TASK TO CARRY OUT:
Everything in the listing should be set down exactly, apart from the pictures.

LISTED RECORDS:
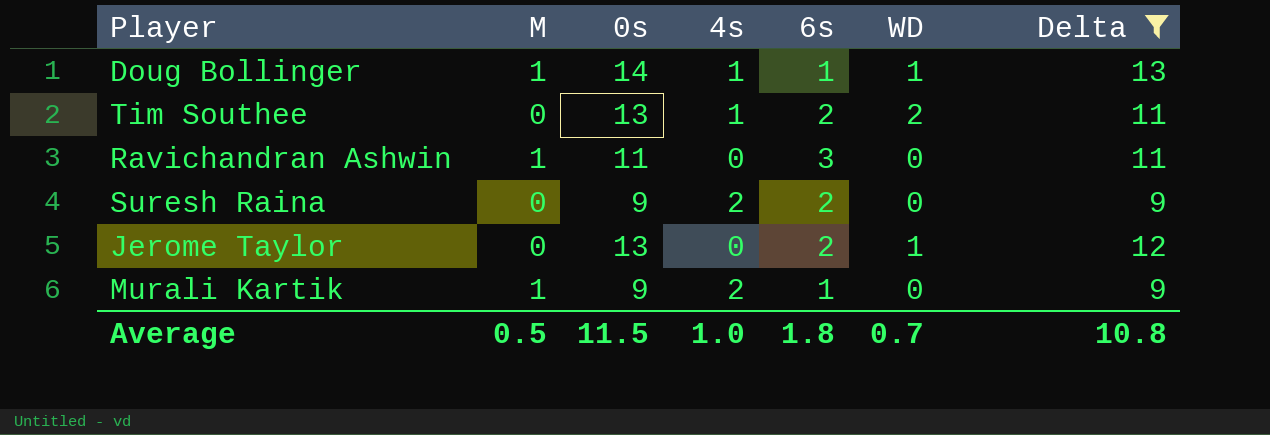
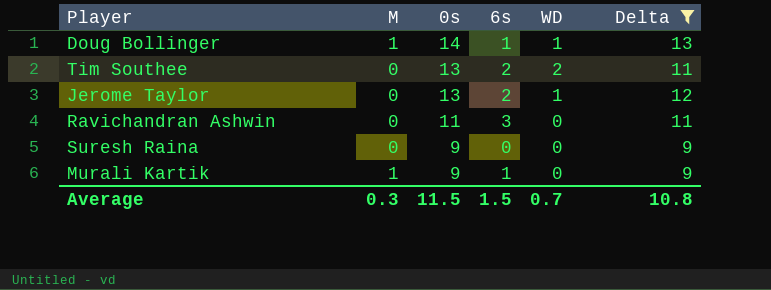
row order: none -> 0s descending
column 4s | position: 4 -> none
Ravichandran Ashwin | M: 1 -> 0
Suresh Raina | 6s: 2 -> 0
Average | M: 0.5 -> 0.3
Average | 6s: 1.8 -> 1.5

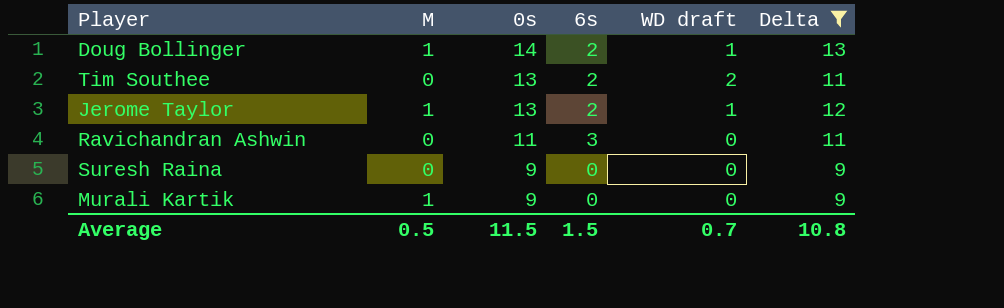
column name: WD -> WD draft
Doug Bollinger | 6s: 1 -> 2
Jerome Taylor | M: 0 -> 1
Murali Kartik | 6s: 1 -> 0
Average | M: 0.3 -> 0.5

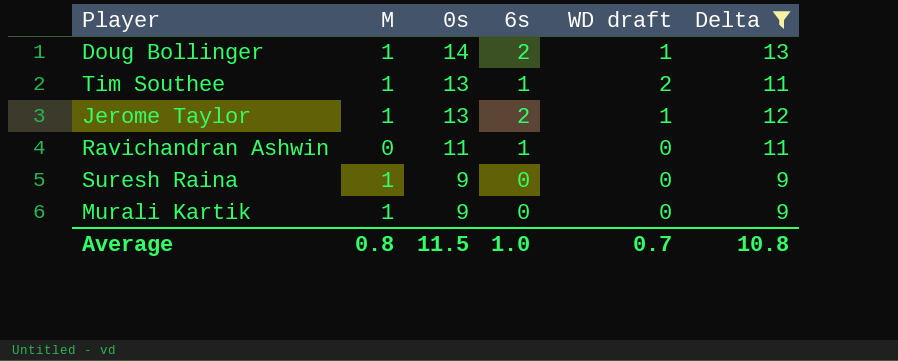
Tim Southee | M: 0 -> 1
Tim Southee | 6s: 2 -> 1
Ravichandran Ashwin | 6s: 3 -> 1
Suresh Raina | M: 0 -> 1
Average | M: 0.5 -> 0.8
Average | 6s: 1.5 -> 1.0

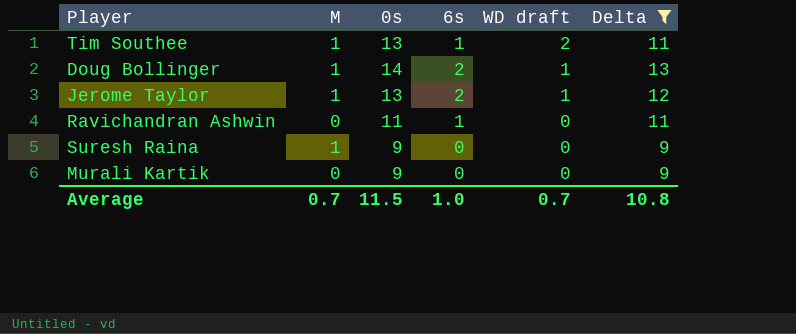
row order: 0s descending -> WD draft descending
Murali Kartik | M: 1 -> 0
Average | M: 0.8 -> 0.7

SOLVED EXERCISE:
row order: none -> 0s descending
column 4s | position: 4 -> none
Ravichandran Ashwin | M: 1 -> 0
Suresh Raina | 6s: 2 -> 0
Average | M: 0.5 -> 0.3
Average | 6s: 1.8 -> 1.5

column name: WD -> WD draft
Doug Bollinger | 6s: 1 -> 2
Jerome Taylor | M: 0 -> 1
Murali Kartik | 6s: 1 -> 0
Average | M: 0.3 -> 0.5

Tim Southee | M: 0 -> 1
Tim Southee | 6s: 2 -> 1
Ravichandran Ashwin | 6s: 3 -> 1
Suresh Raina | M: 0 -> 1
Average | M: 0.5 -> 0.8
Average | 6s: 1.5 -> 1.0

row order: 0s descending -> WD draft descending
Murali Kartik | M: 1 -> 0
Average | M: 0.8 -> 0.7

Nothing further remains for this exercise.